Twenty years was long enough to invest in a fantasy that she was beginning to believe was never meant to come true.
The following morning, as she did on the rare Saturday mornings when she wasn’t working, Lindsey made a haphazard attempt at housework, zipping through the house in which she’d grown up, a dust cloth in one hand and a broom in the other. She’d inherited the three-bedroom house three months ago, when her father had passed away after a lengthy illness. He’d died on the Monday after New Year’s Day, a sad holiday this year—just as Christmas had been, since he’d been becoming weaker and weaker. Lindsey’s many friends in Edstown had made sure she’d spent little time alone during the holidays.
Her older brother, B.J., a career military man, had insisted that the house should be Lindsey’s as she’d spent the past two years living there and taking care of their father. Even though she’d argued that she’d done so only because she wanted to, B.J. had refused to accept part ownership of the house, settling, instead, for a portion of the modest insurance settlement.
During the past couple of weeks, Lindsey had been thinking about putting the house on the market. When it sold, she would insist that B.J. accept part of the proceeds. She could take a job in a bigger market— Little Rock, Atlanta, maybe Dallas—where she could start a new life. She had the credentials, the ambition, a few connections. There was nothing holding her here now.
Nothing at all, she thought with a wistful little sigh.
Her doorbell rang just as she finished running the vacuum cleaner in the living room. Glancing down, she wrinkled her nose at her appearance. Oversize green T-shirt, baggy denim shorts, fuzzy purple house shoes. Her hair stood in messy red spikes around her smudged face. She looked like an orphan from the cast of Annie, she thought with a shake of her head. Hoping her caller was a salesperson or a close pal rather than her minister or the mayor’s wife—neither of whom she was expecting—she opened the door.

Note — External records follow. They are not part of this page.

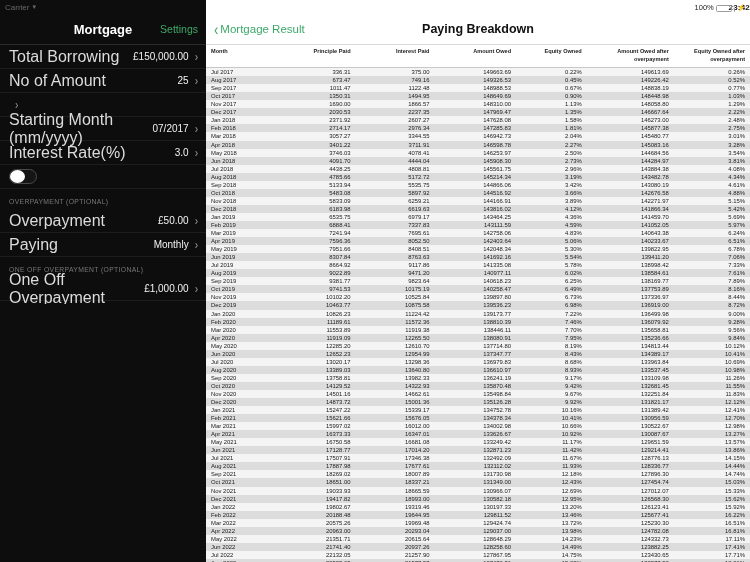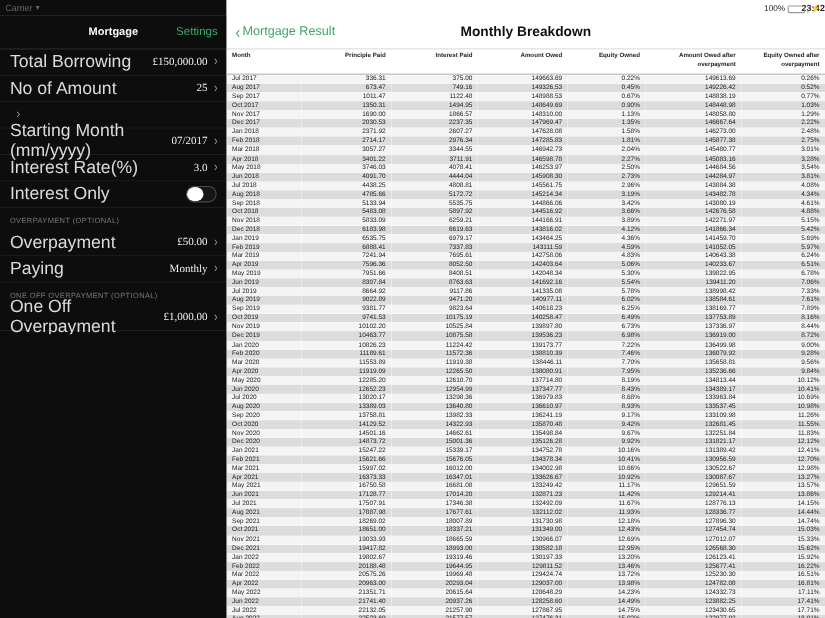--- a/index.html
+++ b/index.html
@@ -51,40 +51,40 @@
     min-height: 0;
   }
   .master-nav {
     height: 31px; flex: 0 0 31px;
     background: #0d0d0d;
     border-bottom: 1px solid #2a2a2a;
     display: flex; align-items: center; position: relative;
   }
   .master-title {
     position: absolute; left: 0; right: 0; text-align: center;
-    color: #ffffff; font-size: 10px; font-weight: bold;
+    color: #ffffff; font-size: 13px; font-weight: bold;
   }
   .master-settings {
     position: absolute; right: 8px; color: #3ea86a; font-size: 10.5px;
   }
   .master-list { flex: 1; overflow: hidden; }
 
   .sect-head {
     color: #787878; font-size: 6.8px; letter-spacing: .35px;
     padding: 9px 0 4px 9px; text-transform: uppercase;
     background: #0d0d0d;
   }
   .row {
     height: 24px; display: flex; align-items: center;
     padding: 0 8px 0 9px;
     border-bottom: 1px solid #1e1e1e;
     background: #0d0d0d;
   }
   .row-label { color: #dcdcdc; font-size: 16px; flex: 1; }
-  .row-value { color: #f2f2f2; font-size: 10px; margin-right: 6px; font-family: Liberation Serif, serif; }
+  .row-value { color: #f2f2f2; font-size: 10px; margin-right: 6px; }
   .chev {
     color: #9a9a9a; font-size: 10px; line-height: 1;
     transform: scaleY(1.25);
   }
   .toggle {
     width: 28px; height: 15px; border-radius: 8px;
     border: 1px solid #4a4a4a; background: #151515;
     position: relative; margin-right: 1px;
   }
   .toggle-knob {
@@ -190,21 +190,20 @@
           <span class="row-label">Starting Month (mm/yyyy)</span>
           <span class="row-value">07/2017</span>
           <span class="chev">›</span>
         </div>
         <div class="row">
           <span class="row-label">Interest Rate(%)</span>
           <span class="row-value">3.0</span>
           <span class="chev">›</span>
         </div>
         <div class="row">
-          <span class="row-label">Interest Only</span>
           <span class="toggle">
               <span class="toggle-knob"></span>
             </span>
         </div>
 
         <div class="sect-head">OVERPAYMENT (OPTIONAL)</div>
         <div class="row">
           <span class="row-label">Overpayment</span>
           <span class="row-value">£50.00</span>
           <span class="chev">›</span>
@@ -230,21 +229,21 @@
       </div>
       <div class="master-fill"></div>
     </div>
 
     <div class="detail">
       <div class="detail-nav">
         <span class="back-btn">
           <span class="back-chev">‹</span>
           <span>Mortgage Result</span>
         </span>
-        <span class="detail-title">Monthly Breakdown</span>
+        <span class="detail-title">Paying Breakdown</span>
       </div>
 
       <div class="tbl-wrap">
         <table class="bt">
           <colgroup>
             <col class="c0">
               <col class="c1">
               <col class="c2">
               <col class="c3">
               <col class="c4">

As it had for the better part of twenty years, her heart tripped when she saw Dan Meadows on her doorstep. As she had since she’d gotten old enough to understand the meaning of the word “pride,” she hid her reaction behind an impudent grin. “Well, hey, Chief. Whazzup?”
Dressed in an oatmeal-colored cotton sweater and a pair of faded jeans, he eyed her skimpy attire. “Lose your calendar? It’s the first week of March, not the middle of summer.”
“I’ve been cleaning,” she said with a shrug.
“Ah. That explains your new perfume. I thought you’d switched to Eau d’Pine.”